Remains Found by Pompeii Really Are Pliny the Elder, New Tests Indicate
A team of Italian researchers have strengthened the case that at least the cranium found near Pompeii 100 years ago really does belong to Pliny the Elder, a Roman military leader and polymath who perished while leading a rescue mission following the eruption of Mt.

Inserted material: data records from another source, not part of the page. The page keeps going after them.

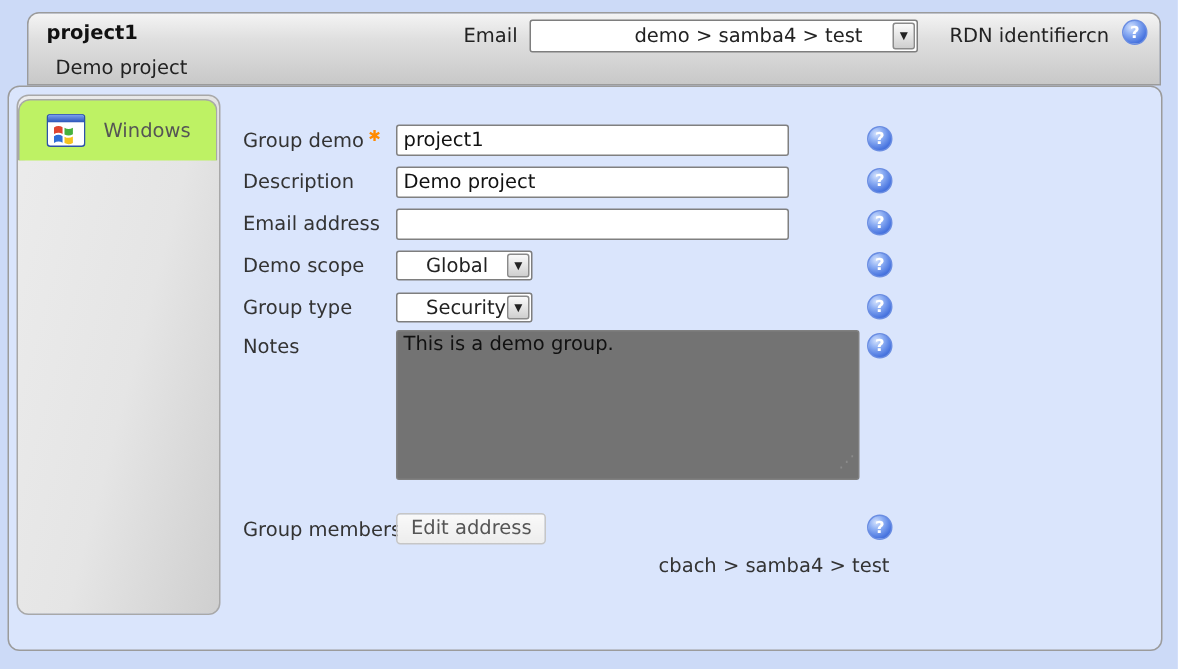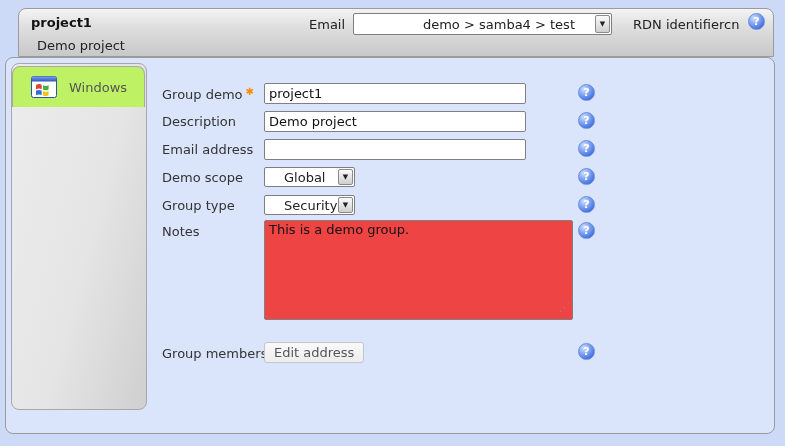--- a/index.html
+++ b/index.html
@@ -88,21 +88,21 @@
     color:#ff8a00; font-size:10px; vertical-align:4px; margin-left:3px;
   }
   .txt {
     position:absolute; left:264px; width:262px; height:21px;
     border:1px solid #808080; border-radius:2px; background:#fff;
     font-family:inherit; font-size:13px; color:#111; padding:0 4px;
   }
   .sel { position:absolute; left:264px; width:91px; height:20px; }
   .notes {
     position:absolute; left:264px; top:220px; width:309px; height:100px;
-    border:1px solid #808080; border-radius:2px; background:#ef4444;
+    border:1px solid #808080; border-radius:2px; background:#737373;
     font-family:inherit; font-size:13px; color:#111; padding:1px 4px;
     resize:none; overflow:auto; line-height:16px;
   }
   .grip {
     position:absolute; left:559px; top:301px; color:#8a8a8a; font-size:11px;
     cursor:nwse-resize; user-select:none;
   }
   .btn {
     position:absolute; left:264px; top:342px; height:21px;
     background:linear-gradient(#f9f9f9,#ededed);
@@ -187,13 +187,14 @@
 <div class="fld-label" style="top:224px">Notes</div>
 <textarea class="notes" style="">This is a demo group.</textarea>
 <span class="grip">⋰</span>
 <span class="help form-help" style="top:222px">?</span>
 
 <div class="fld-label" style="top:346px">Group members</div>
 <button class="btn">Edit address</button>
 <span class="help form-help" style="top:343px">?</span>
 
 <div class="members">
+  <div class="member-row">cbach &gt; samba4 &gt; test</div>
 </div>
 
 </body></html>

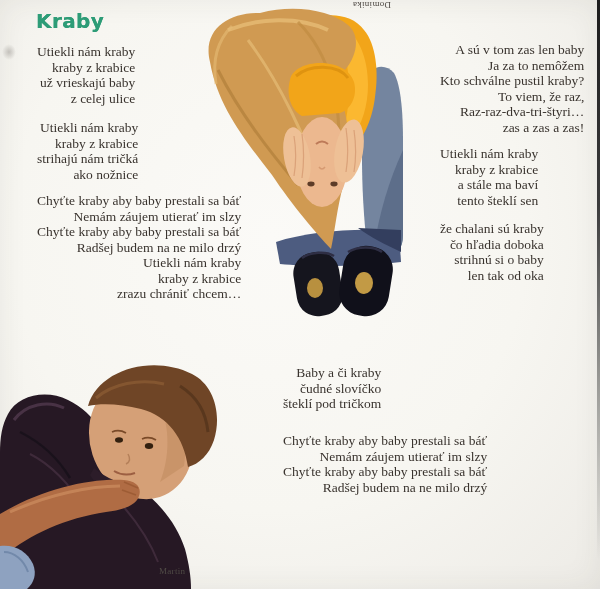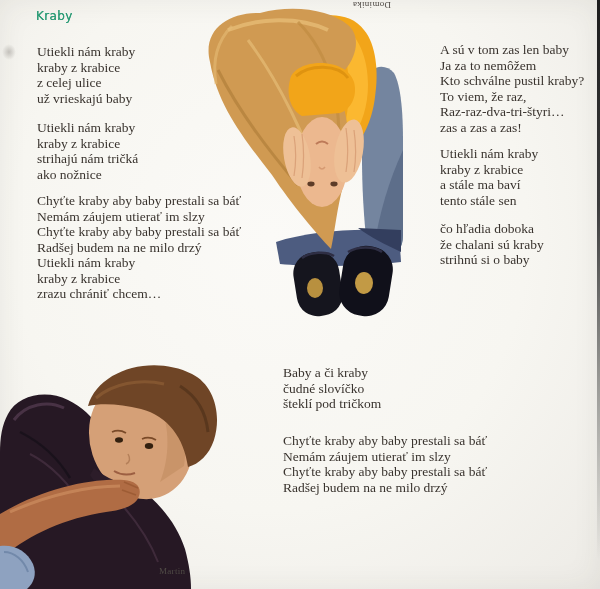--- a/index.html
+++ b/index.html
@@ -4,27 +4,27 @@
 <style>
   html,body{margin:0;padding:0;background:#888;}
   .page{
     position:relative;width:600px;height:589px;overflow:hidden;
     background:radial-gradient(ellipse at 45% 40%, #fbfaf7 0%, #f7f6f1 55%, #edebe6 100%);
     box-shadow:inset 0 0 30px rgba(60,50,40,.07);
     font-family:"Liberation Serif", serif;
   }
   .title{
     position:absolute;left:36px;top:9px;
-    font-family:"DejaVu Sans", sans-serif;font-weight:normal;
-    font-size:12px;letter-spacing:.4px;color:#2d9c77;
+    font-family:"DejaVu Sans", sans-serif;font-weight:bold;
+    font-size:20px;letter-spacing:.4px;color:#2d9c77;
     text-shadow:0 0 .5px #2d9c77;
   }
   .stanza{
     position:absolute;font-size:13.5px;line-height:15.5px;
-    color:#39332e;white-space:nowrap;
+    color:#39332e;white-space:nowrap;text-align:right;
   }
   #stanza-l1{left:37px;top:44px;}
   #stanza-l2{left:37px;top:120px;}
   #stanza-l3{left:37px;top:193px;}
   #stanza-r1{left:440px;top:42px;}
   #stanza-r2{left:440px;top:146px;}
   #stanza-r3{left:440px;top:221px;}
   #stanza-m1{left:283px;top:357px;margin-top:8px;}
   #stanza-m2{left:283px;top:433px;}
   .photo{position:absolute;}
@@ -123,22 +123,22 @@
       <path d="M124,120 L138,126 M122,128 L136,133" stroke="#96552f" stroke-width="1.5" fill="none" opacity="0.7"></path>
 
       <path d="M0,184 C14,182 27,189 33,202 C37,212 34,221 27,227 L0,227 Z" fill="#8ea2c0"></path>
       <path d="M4,190 C14,190 24,198 28,210" stroke="#7289aa" stroke-width="2" fill="none"></path>
     </svg>
   </div>
 
   <div class="stanza" id="stanza-l1">
       <div>Utiekli nám kraby</div>
       <div>kraby z krabice</div>
+      <div>už vrieskajú baby</div>
       <div>z celej ulice</div>
-      <div>už vrieskajú baby</div>
     </div>
   <div class="stanza" id="stanza-l2">
       <div>Utiekli nám kraby</div>
       <div>kraby z krabice</div>
       <div>strihajú nám tričká</div>
       <div>ako nožnice</div>
     </div>
   <div class="stanza" id="stanza-l3">
       <div>Chyťte kraby aby baby prestali sa báť</div>
       <div>Nemám záujem utierať im slzy</div>
@@ -153,26 +153,27 @@
       <div>Ja za to nemôžem</div>
       <div>Kto schválne pustil kraby?</div>
       <div>To viem, že raz,</div>
       <div>Raz-raz-dva-tri-štyri…</div>
       <div>zas a zas a zas!</div>
     </div>
   <div class="stanza" id="stanza-r2">
       <div>Utiekli nám kraby</div>
       <div>kraby z krabice</div>
       <div>a stále ma baví</div>
-      <div>tento stále sen</div>
+      <div>tento šteklí sen</div>
     </div>
   <div class="stanza" id="stanza-r3">
+      <div>že chalani sú kraby</div>
       <div>čo hľadia doboka</div>
-      <div>že chalani sú kraby</div>
       <div>strihnú si o baby</div>
+      <div>len tak od oka</div>
     </div>
   <div class="stanza" id="stanza-m1">
       <div>Baby a či kraby</div>
       <div>čudné slovíčko</div>
       <div>šteklí pod tričkom</div>
     </div>
   <div class="stanza" id="stanza-m2">
       <div>Chyťte kraby aby baby prestali sa báť</div>
       <div>Nemám záujem utierať im slzy</div>
       <div>Chyťte kraby aby baby prestali sa báť</div>

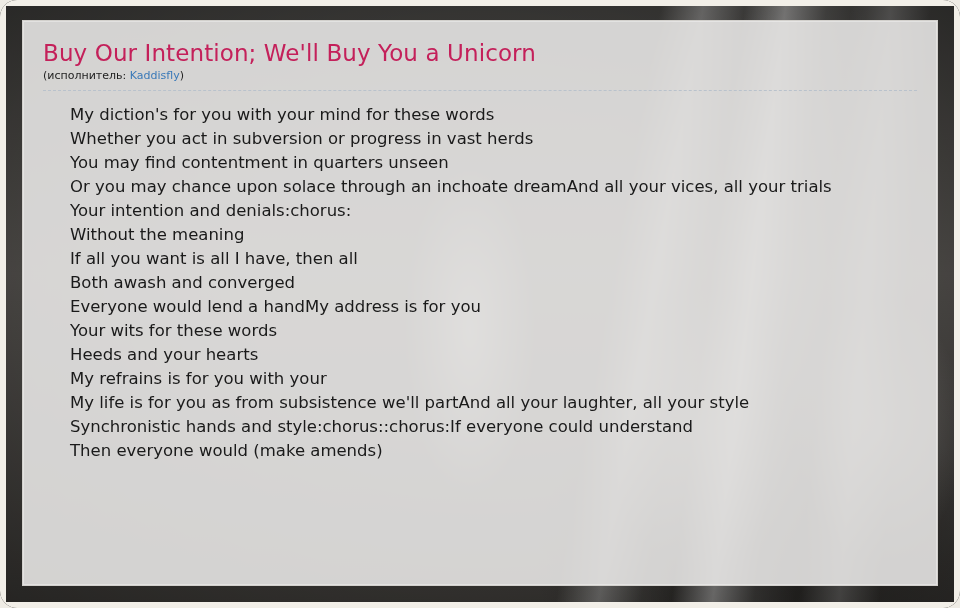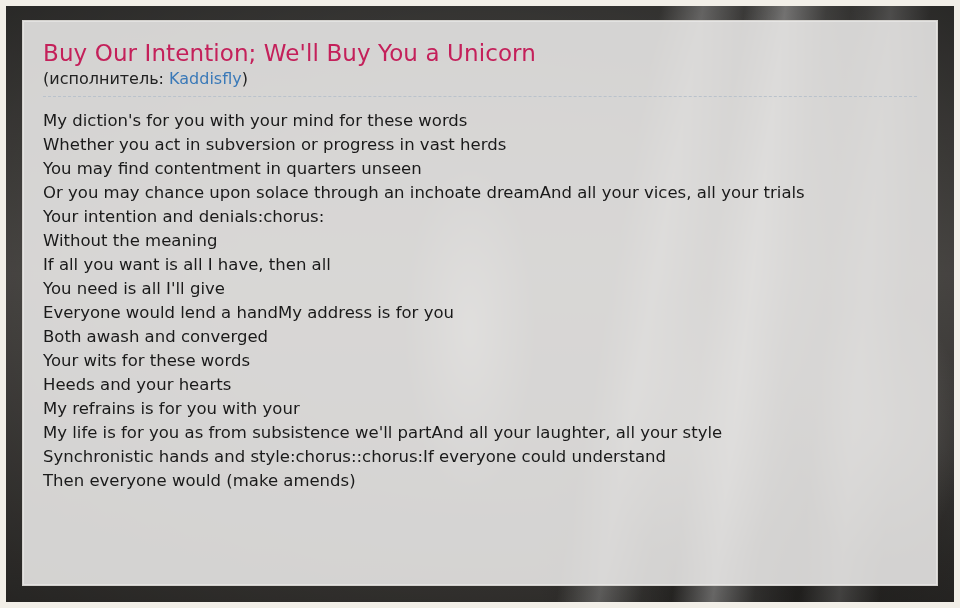--- a/index.html
+++ b/index.html
@@ -14,20 +14,21 @@
     background: #efece5;
   }
 
   
   .page {
     position: relative;
     width: 960px;
     height: 608px;
     background-color: #ffffff;
     overflow: hidden;
+    border-radius: 17px;
   }
   .bg {
     position: absolute;
     inset: 0;
     background:
       
       linear-gradient(100deg, rgba(255,255,255,0) 62%, rgba(255,255,255,0.30) 66%, rgba(255,255,255,0.05) 70%, rgba(255,255,255,0) 73%),
       linear-gradient(97deg, rgba(255,255,255,0) 72%, rgba(255,255,255,0.42) 76%, rgba(255,255,255,0.10) 80%, rgba(255,255,255,0) 84%),
       linear-gradient(95deg, rgba(255,255,255,0) 84%, rgba(255,255,255,0.22) 88%, rgba(255,255,255,0) 92%),
       
@@ -67,39 +68,40 @@
 
   .song-title {
     color: #c4205a;
     font-size: 23px;
     line-height: 28px;
     font-weight: normal;
     margin: 0 0 2px 0;
     letter-spacing: 0.1px;
   }
   .artist-line {
-    font-size: 16px;
+    font-size: 11px;
     color: #222;
     padding-bottom: 8px;
     border-bottom: 1px dashed #b9c2cc;
     margin-bottom: 12px;
   }
   .artist-link {
     color: #3a79b8;
     text-decoration: none;
   }
 
   .lyrics {
     font-size: 16.5px;
     line-height: 24px;
     color: #1a1a1a;
     white-space: nowrap;
   }
   .lyrics .line {
     display: block;
+    margin-left: 27px;
   }
 </style>
 </head>
 <body>
 
 <div class="page">
   <div class="bg"></div>
   <div class="bg-vignette"></div>
   <div class="bg-frame"></div>
 
@@ -111,23 +113,22 @@
     </div>
 
     <div class="lyrics">
       <span class="line">My diction's for you with your mind for these words</span>
       <span class="line">Whether you act in subversion or progress in vast herds</span>
       <span class="line">You may find contentment in quarters unseen</span>
       <span class="line">Or you may chance upon solace through an inchoate dreamAnd all your vices, all your trials</span>
       <span class="line">Your intention and denials:chorus:</span>
       <span class="line">Without the meaning</span>
       <span class="line">If all you want is all I have, then all</span>
-      <span class="line">You need is all I'll give</span>
+      <span class="line">Both awash and converged</span>
       <span class="line">Everyone would lend a handMy address is for you</span>
-      <span class="line">Both awash and converged</span>
       <span class="line">Your wits for these words</span>
       <span class="line">Heeds and your hearts</span>
       <span class="line">My refrains is for you with your</span>
       <span class="line">My life is for you as from subsistence we'll partAnd all your laughter, all your style</span>
       <span class="line">Synchronistic hands and style:chorus::chorus:If everyone could understand</span>
       <span class="line">Then everyone would (make amends)</span>
     </div>
   </div>
 </div>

Vesuvius in 79 C.E. However, a jawbone that had been found with the skull evidently belonged to somebody else.
Over the last couple of years the experts, including anthropologists and geneticists, conducted a host of scientific tests on the skull and lower mandible that had been found a century ago on the shore near Pompeii, which have since been at the center of a scholarly debate as to whether they should be attributed to Pliny.
The main finding of the researchers, who presented their conclusions at a conference in Rome on Thursday, is that the jawbone belonged to a different person, but that the skull is compatible with what we know about Pliny at his death.
“This is the first scientific study of the supposed remains of Pliny the Elder, and the clues that have emerged increase the likelihood that it is him,” says Andrea Cionci, an art historian and journalist who first reported the findings in Italy’s La Stampa newspaper.
Fatal curiosity
This would mark the first positive identification of the remains of a high-ranking figure from ancient Rome, highlighting the work of a man who lost his life while leading history's first large-scale rescue operation, and who also wrote one of the world's earliest encyclopedias.
Gaius Plinius Secundus, better known as Pliny the Elder, was the admiral of the Roman imperial fleet moored at Misenum, north of Naples, on the day when Vesuvius erupted.